In non-infected cells,
autophagy is associated with the degradation of proteins in particular upon
induction of cell stress such as starvation or oxidative stress. Upon infection
of cells with viruses however the induction of autophagy leads to the
degradation of viral components or virions and therefore constitutes an
antiviral response. In addition, the autophagic pathway can deliver viral
genomes to TLR containing endosomes and thus induce a antiviral type I
Interferon response, whereas viral proteins undergoing autophagy can contribute
to virus derived peptide presentation on MHC- Class I and Class II molecules
respectively. Thus autophagy constitutes an essential part of the antiviral
response and a number of viral proteins- such as HSV-I ICP 34.5 or the CoV
nsp-6 -have indeed been shown to inhibit autophagy flux. The induction of
autophagy however also counteracts cellular apoptosis induced by the expression
of viral proteins and also can provide a compartment for viral replication such
as the replication centers observed in cells infected with Chikungunya Virus or
Infectious Bronchitis Virus.
Measles is a highly
contagious disease cause by the infection with Measles Virus (MeV), a
Morbillivirus belong to the order of the Paramyxoviridae, of the
respiratory tract characterised by a distinctive maculapapular rash and fever
among other symptoms, causing also severe complications such as post-infectious
encephalitis. MeV is a negative strand (non-segmented) enveloped RNA virus
encoding for six structural and two non-structural proteins. So far three host
cell receptors for MeV have been identified, CD46 (all human somatic cells),
SLAM/CD150 (immature thymocytes, activated B-/T-Lymphocytes, macrophages and
mature dendritic cells), and NECTIN-4 (epithelial cells) with clinical/virulent
strains attaching to SLAM/CD150 and NECTIN-4 and vaccine/attenuated laboratory
strains attaching to either SLAM/CD150, CD46 or NECTIN-4.
MeV and the autophagic
pathway
Upon infection of the
host cell with MeV, two phases of autophagy can be observed, the first upon
entry and involving the surface receptor (CD46) and the scaffold protein (GOPC)

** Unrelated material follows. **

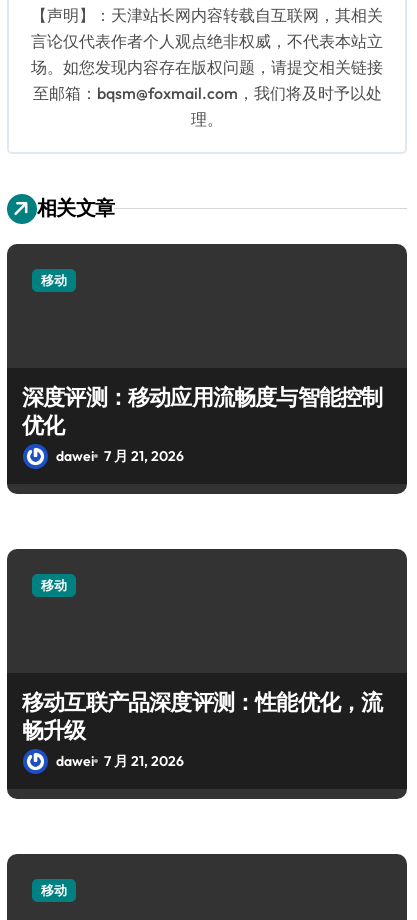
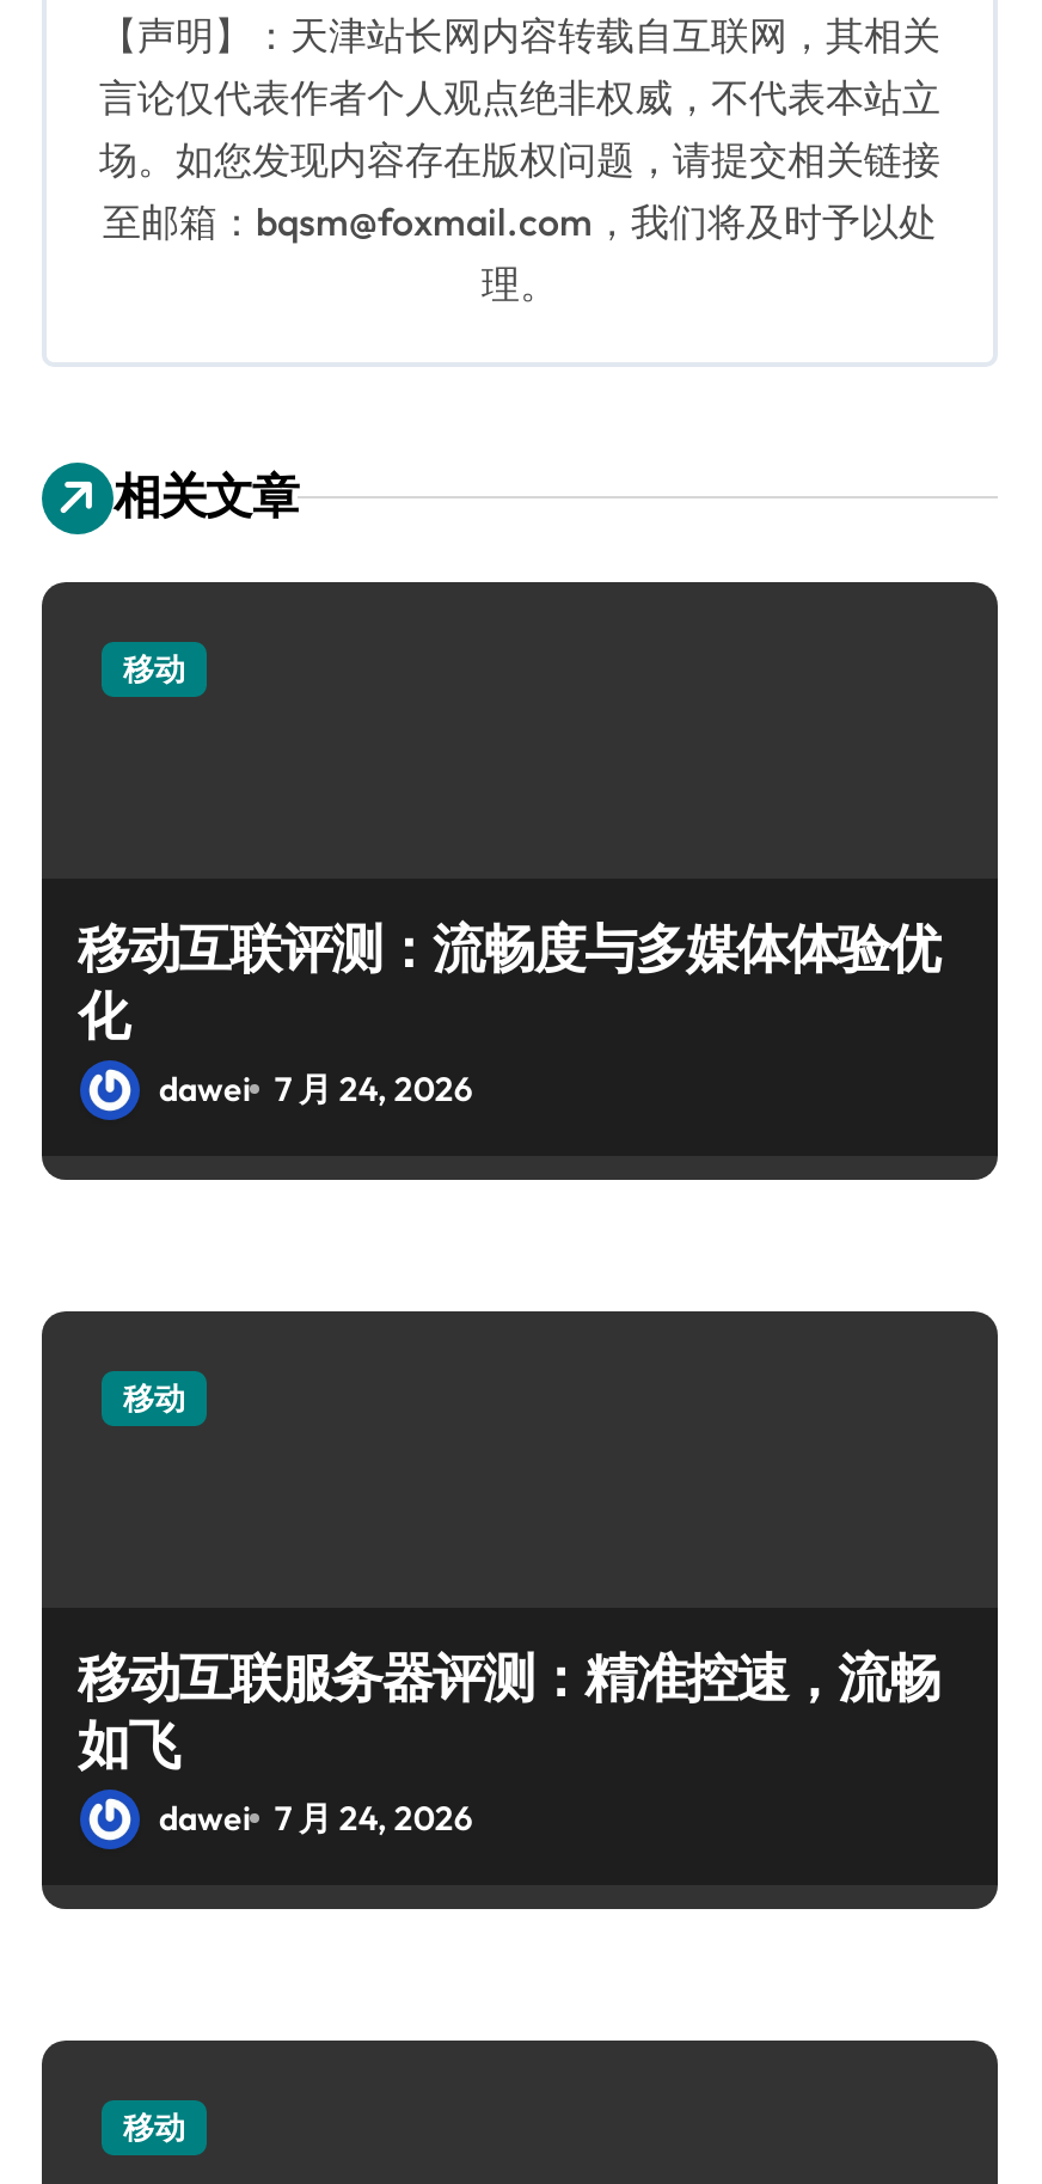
[22,383,382,465] 深度评测：移动应用流畅度与智能控制 | 优化 | dawei 7 月 21, 2026 -> [78,914,939,1111] 移动互联评测：流畅度与多媒体体验优 | 化 | dawei 7 月 24, 2026
[22,688,382,770] 移动互联产品深度评测：性能优化，流 | 畅升级 | dawei 7 月 21, 2026 -> [78,1644,939,1840] 移动互联服务器评测：精准控速，流畅 | 如飞 | dawei 7 月 24, 2026

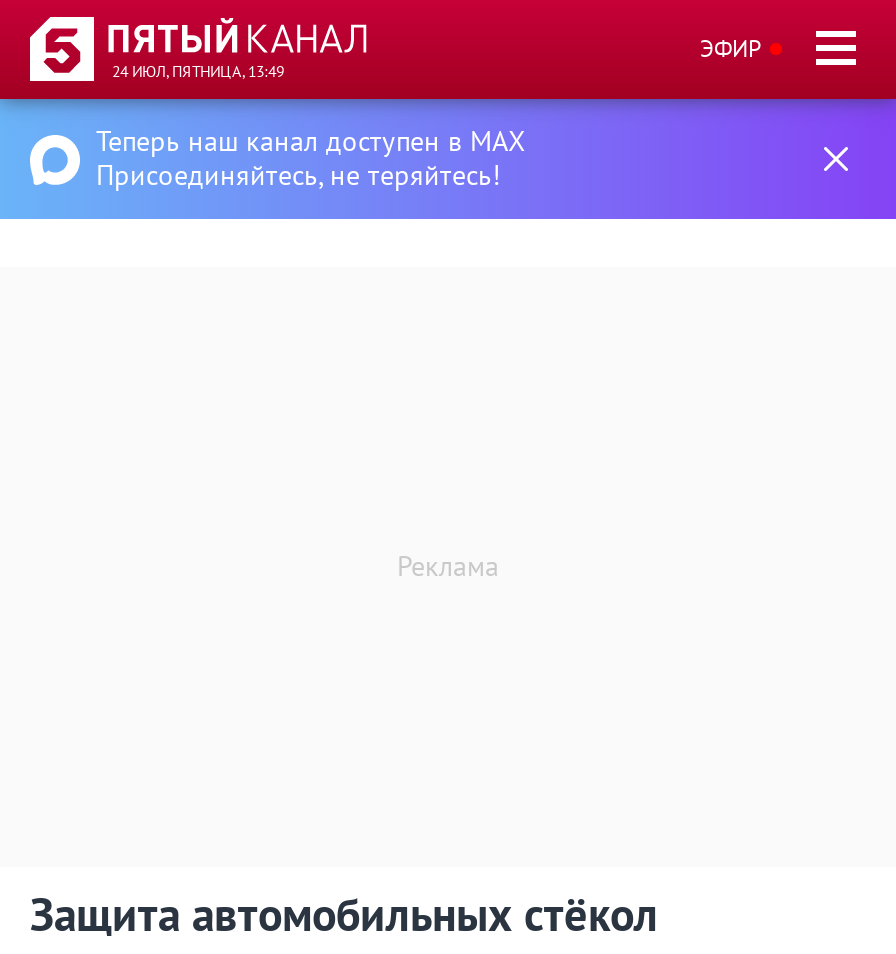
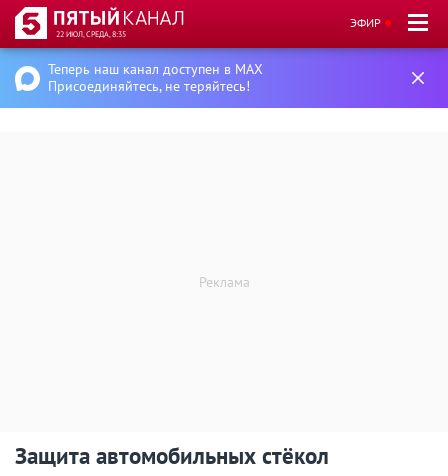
[112,61,284,81] 24 ИЮЛ, ПЯТНИЦА, 13:49 -> [56,29,126,39] 22 ИЮЛ, СРЕДА, 8:35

independent of viral replication with the second phase being part and dependent
of viral replication and initiated by viral C protein. Apart from these two
phases, two more can be distinguished which are however part of the first two:
one initiated by and part of the antiviral signalling which involves
mitochondrial signalling events, and another which facilitates the formation of
syncytia, resulting in cell-cell fusion and a sustained autophagy independent
of the C protein.
Viral entry of MeV and autophagy
As mentioned above, both
the cellular SLAM/CD150 and CD46 proteins are receptors for clinical and
attenuated MeV strains. Coexpression of both proteins in Vero cells and
subsequent infection with MeV induces the formation of LC3 positive punctae, indicative
of mature autophagosomes. Indeed, SLAM/CD150 has been shown to recruit the
intracellular PI-3K kinase Vps34 as well as Vps15 and Beclin-1 and thus induce
the formation of the phagophore. As in the case of CD46, infection with MeV
induces the formation of autophagosomes and mature autolysosomes in a ATG5 and
Beclin-1 dependent manner -albeit independent of the scaffold protein GOPC and
Cyt-1- suggesting that the engagement of both receptors by MeV -probably the
viral hemagglutinin (H) and Fusion (F) proteins- allows the entry of the viral
particle via autophagy. For productive infection however degradation of the
viral particle via the autolysosome would result in an abortive infection.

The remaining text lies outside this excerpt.